Marling learned folk music from her father, and it’s still a strong element in her work, especially during the all-hands string jam that closes “Sophia” and the lilting, rambling, country-influenced “All My Rage.” Yet by the evidence of A Creature I Don’t Know, she is not, anymore, a folk singer, if indeed she ever was. These are intricate art songs, constructed in knotty flurries of verbal inquiry, filled out with traditional instruments like banjo and guitar, but borrowing as much from jazz, rock and soul as any Celtic tradition.
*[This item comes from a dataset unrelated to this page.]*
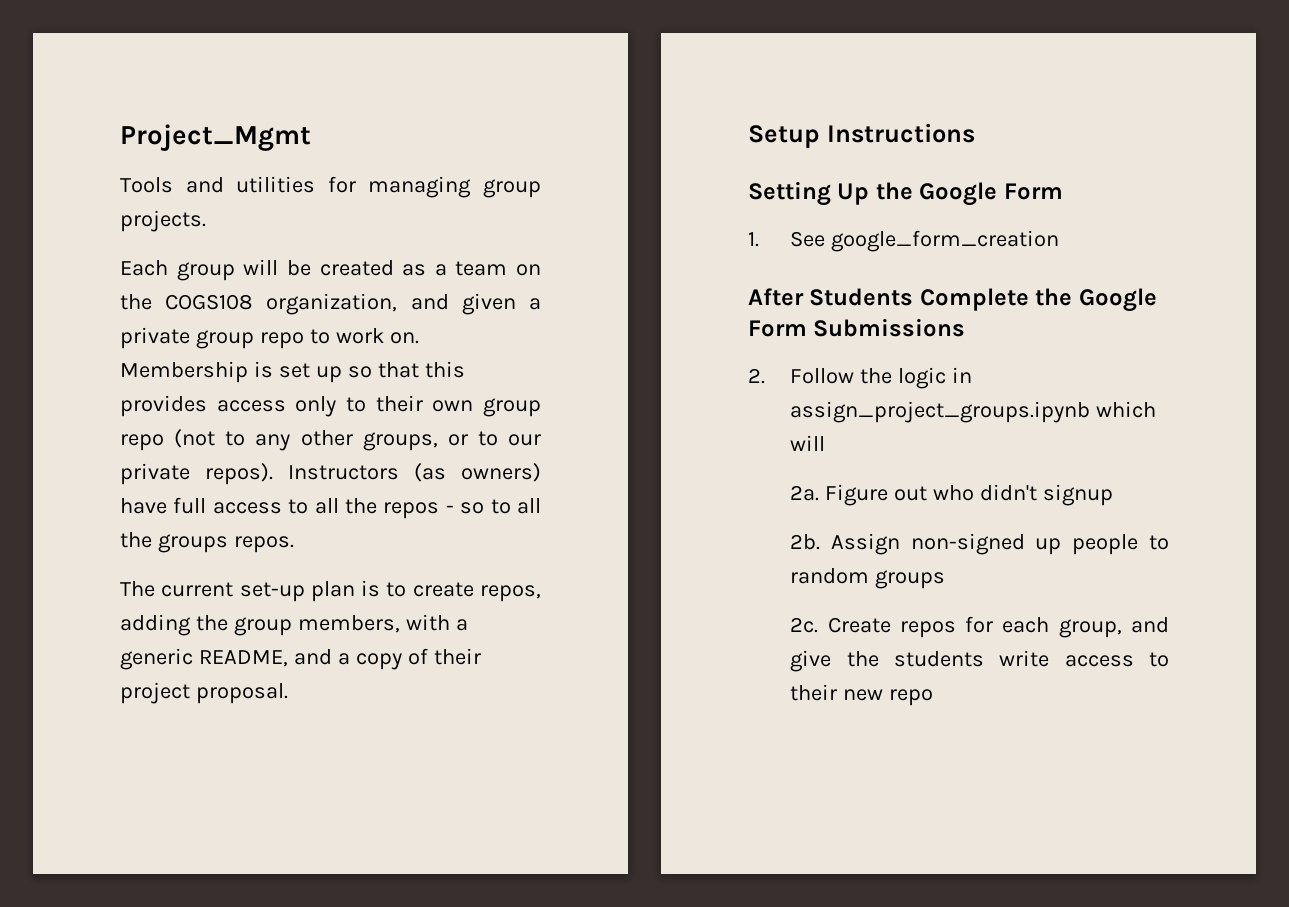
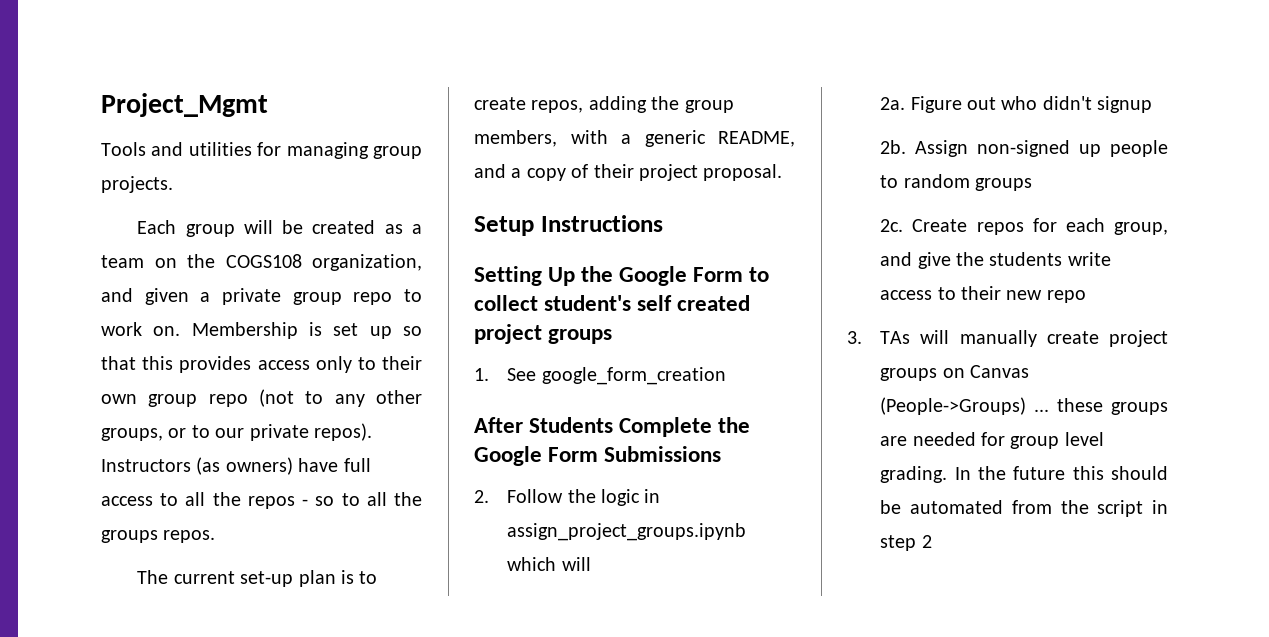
(1063, 191) none -> [749,267,770,282] [474,295,751,311] [474,324,613,344] to collect student's self created project groups
(934, 697) none -> [847,330,1168,347] [880,365,1030,381] [880,397,1168,415] [880,432,1104,449] [880,466,1168,483] [880,500,1168,517] [880,535,932,551] // 3. TAs will manually create project groups on Canvas (People->Groups) ... these groups are needed for group level grading. In the future this should be automated from the script in step 2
One of the surprising things about this album is how well Marling embodies older female characters – the Okie matriarch in “Salinas,” the mother of a dead child in “Rest in a Bed.” Barely out of her teen years herself, Marling explores a whole spectrum of female experience with empathy and intelligence. She is now your girlfriend, now your mother, now your sister, now a goddess, now a tormented sexual beast, touching on all these archetypes but refusing to be limited by them.